• **Exercise**:
Leave out the pictures and transcribe every entry below exactly.

·····

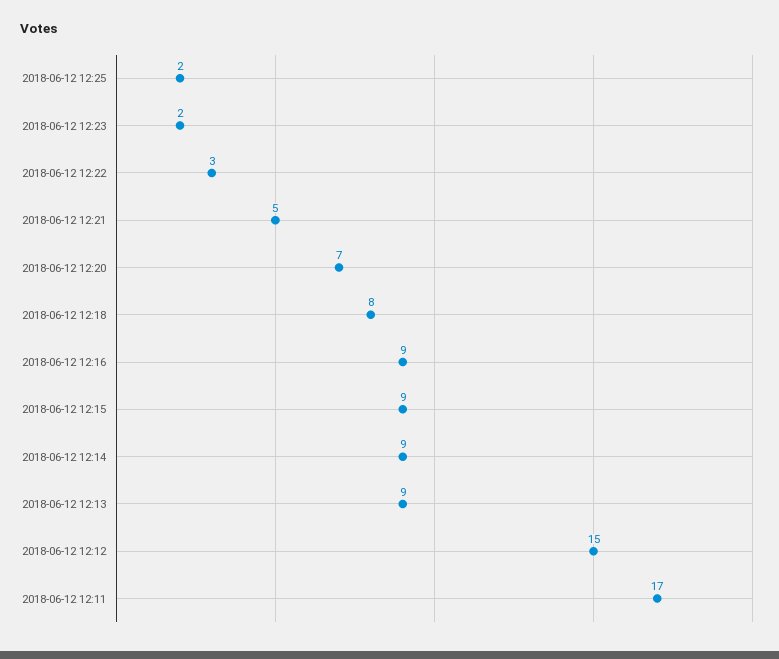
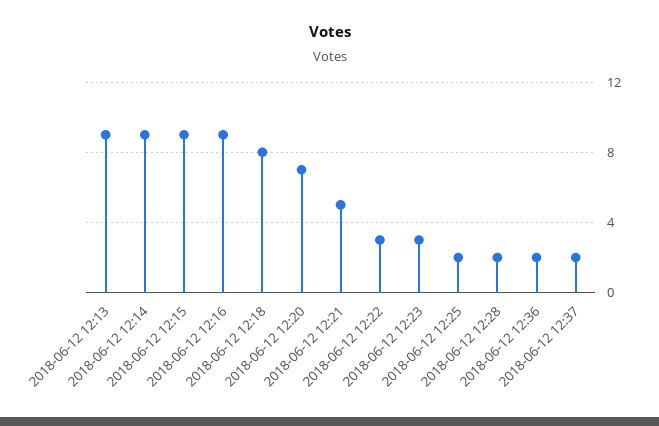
2018-06-12 12:23: 2 -> 3
2018-06-12 12:12: 15 -> none
2018-06-12 12:11: 17 -> none
2018-06-12 12:28: none -> 2
2018-06-12 12:36: none -> 2
2018-06-12 12:37: none -> 2

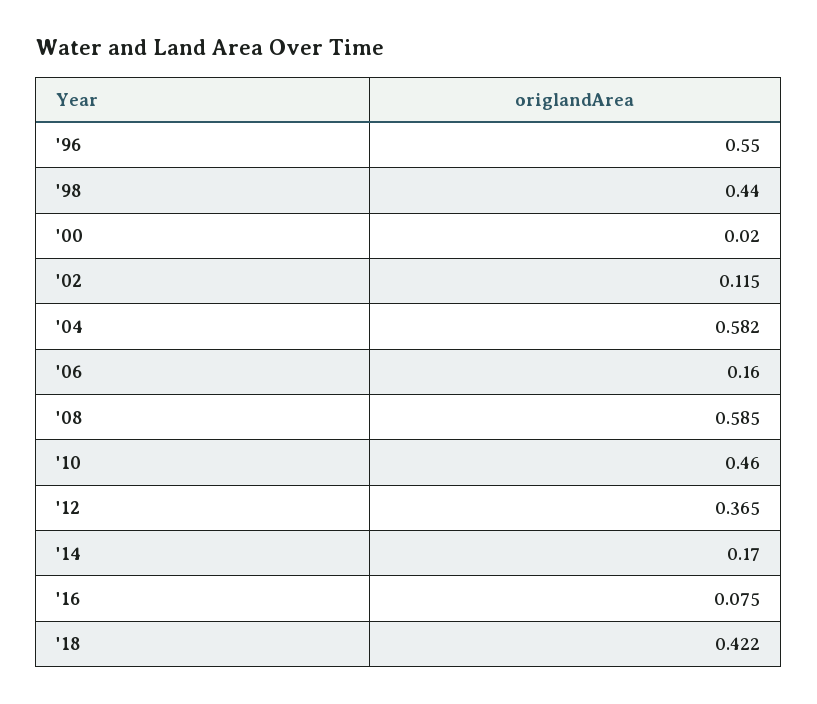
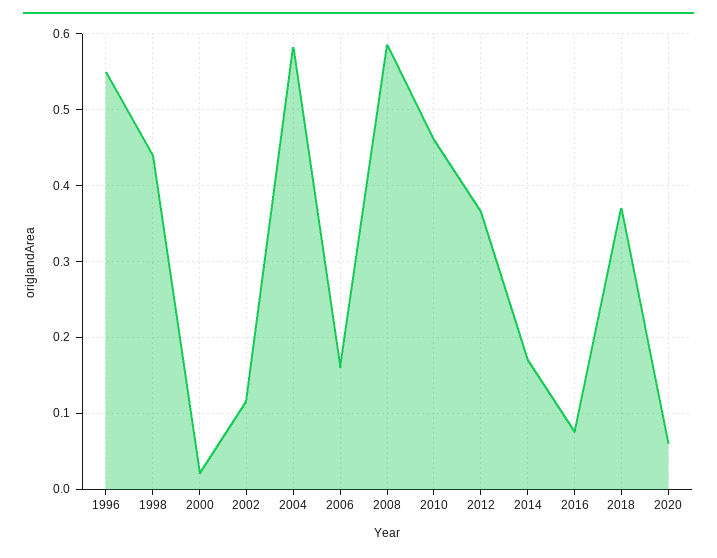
'18: 0.422 -> 0.37
2020: none -> 0.06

·····

• **Response to this task**:
2018-06-12 12:23: 2 -> 3
2018-06-12 12:12: 15 -> none
2018-06-12 12:11: 17 -> none
2018-06-12 12:28: none -> 2
2018-06-12 12:36: none -> 2
2018-06-12 12:37: none -> 2

'18: 0.422 -> 0.37
2020: none -> 0.06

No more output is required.